++++ Data under study

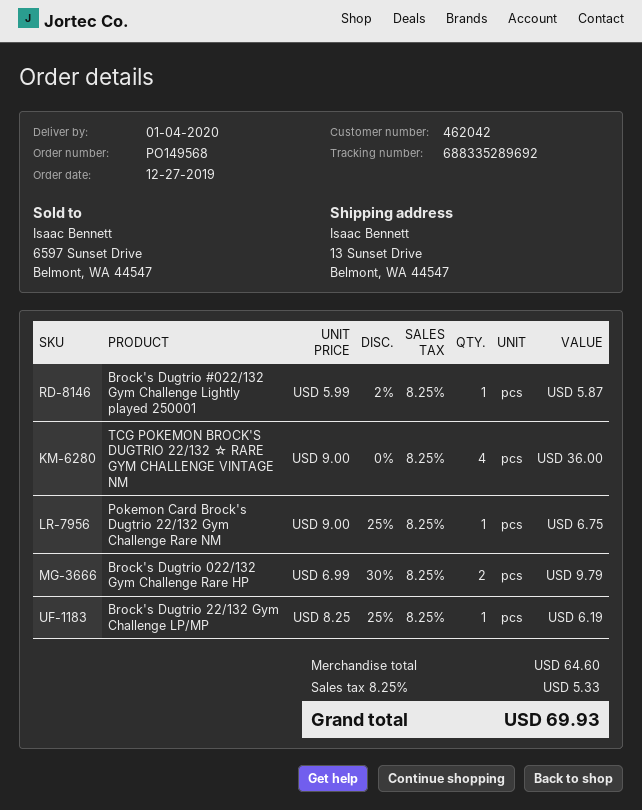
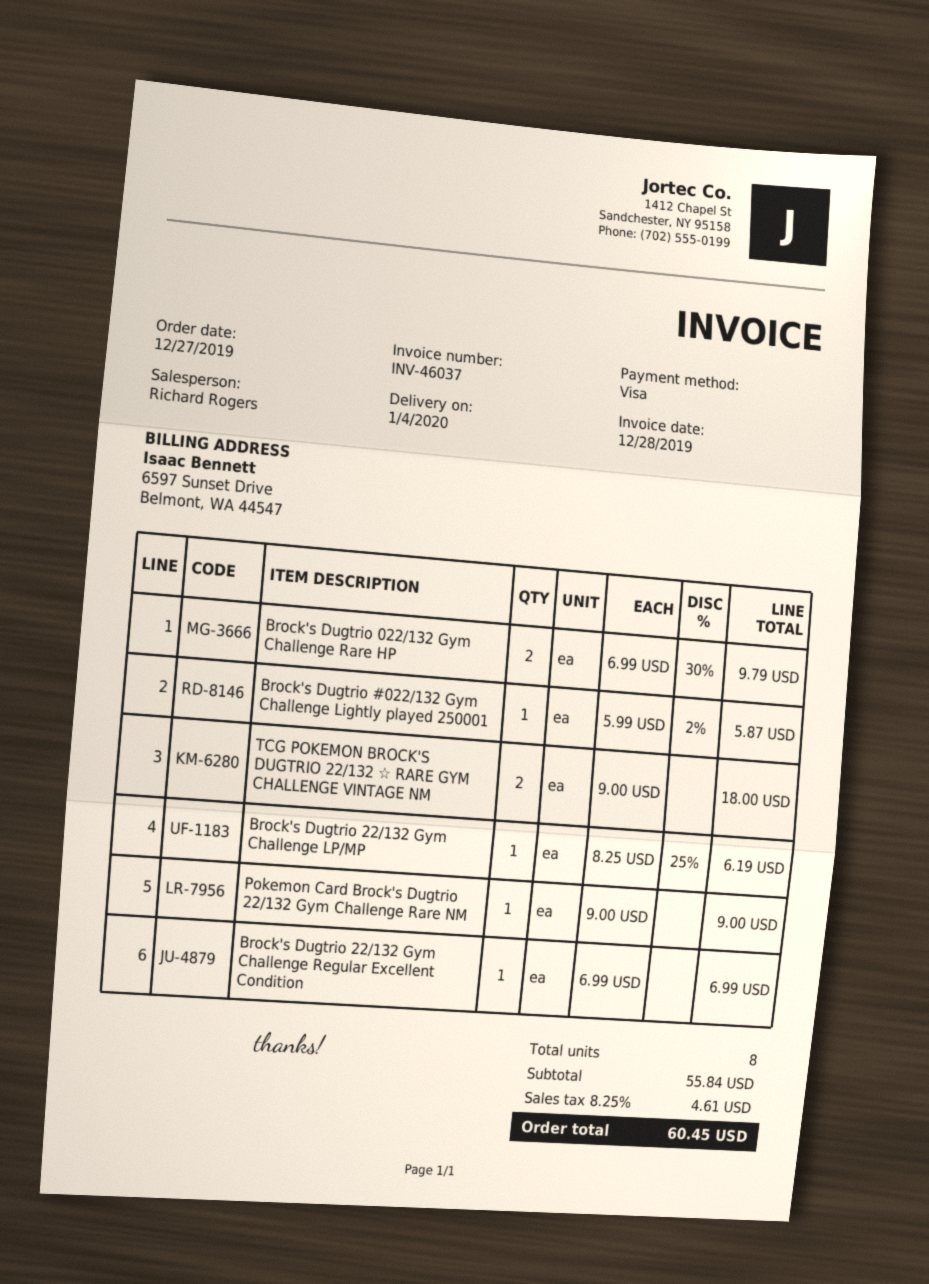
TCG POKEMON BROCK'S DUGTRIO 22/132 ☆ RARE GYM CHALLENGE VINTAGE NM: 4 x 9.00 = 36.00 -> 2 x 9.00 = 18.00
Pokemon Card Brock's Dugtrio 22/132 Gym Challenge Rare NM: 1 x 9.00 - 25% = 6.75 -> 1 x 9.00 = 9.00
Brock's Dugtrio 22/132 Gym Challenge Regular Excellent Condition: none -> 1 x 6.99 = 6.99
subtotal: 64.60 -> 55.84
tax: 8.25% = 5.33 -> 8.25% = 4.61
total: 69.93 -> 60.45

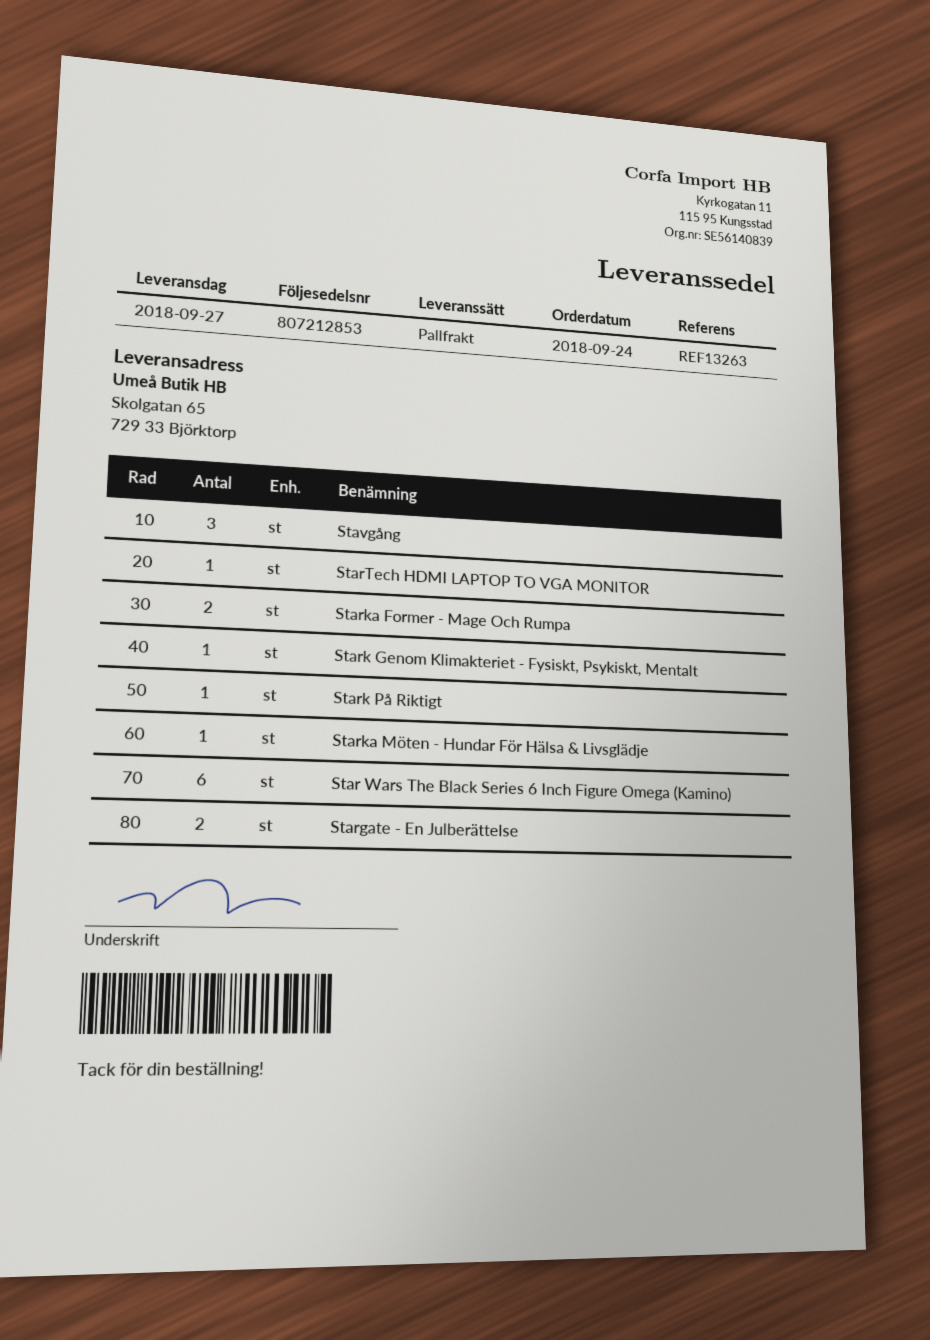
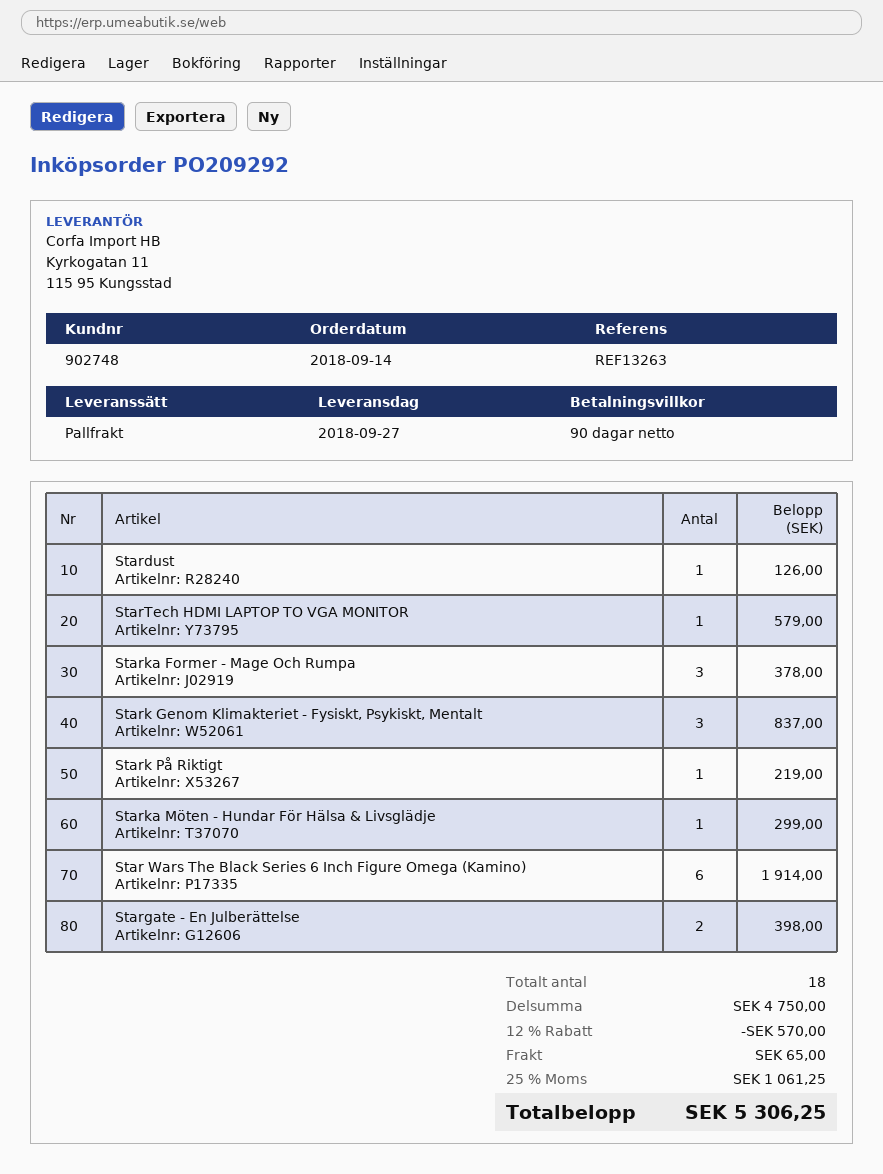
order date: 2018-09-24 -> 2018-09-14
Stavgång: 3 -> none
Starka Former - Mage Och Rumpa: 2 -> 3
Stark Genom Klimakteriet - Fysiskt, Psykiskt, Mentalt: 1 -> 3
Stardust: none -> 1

++++++++

### Directions for this task
The entries above must be restated exactly in the answer, and the pictures left out.

### Exercise output
TCG POKEMON BROCK'S DUGTRIO 22/132 ☆ RARE GYM CHALLENGE VINTAGE NM: 4 x 9.00 = 36.00 -> 2 x 9.00 = 18.00
Pokemon Card Brock's Dugtrio 22/132 Gym Challenge Rare NM: 1 x 9.00 - 25% = 6.75 -> 1 x 9.00 = 9.00
Brock's Dugtrio 22/132 Gym Challenge Regular Excellent Condition: none -> 1 x 6.99 = 6.99
subtotal: 64.60 -> 55.84
tax: 8.25% = 5.33 -> 8.25% = 4.61
total: 69.93 -> 60.45

order date: 2018-09-24 -> 2018-09-14
Stavgång: 3 -> none
Starka Former - Mage Och Rumpa: 2 -> 3
Stark Genom Klimakteriet - Fysiskt, Psykiskt, Mentalt: 1 -> 3
Stardust: none -> 1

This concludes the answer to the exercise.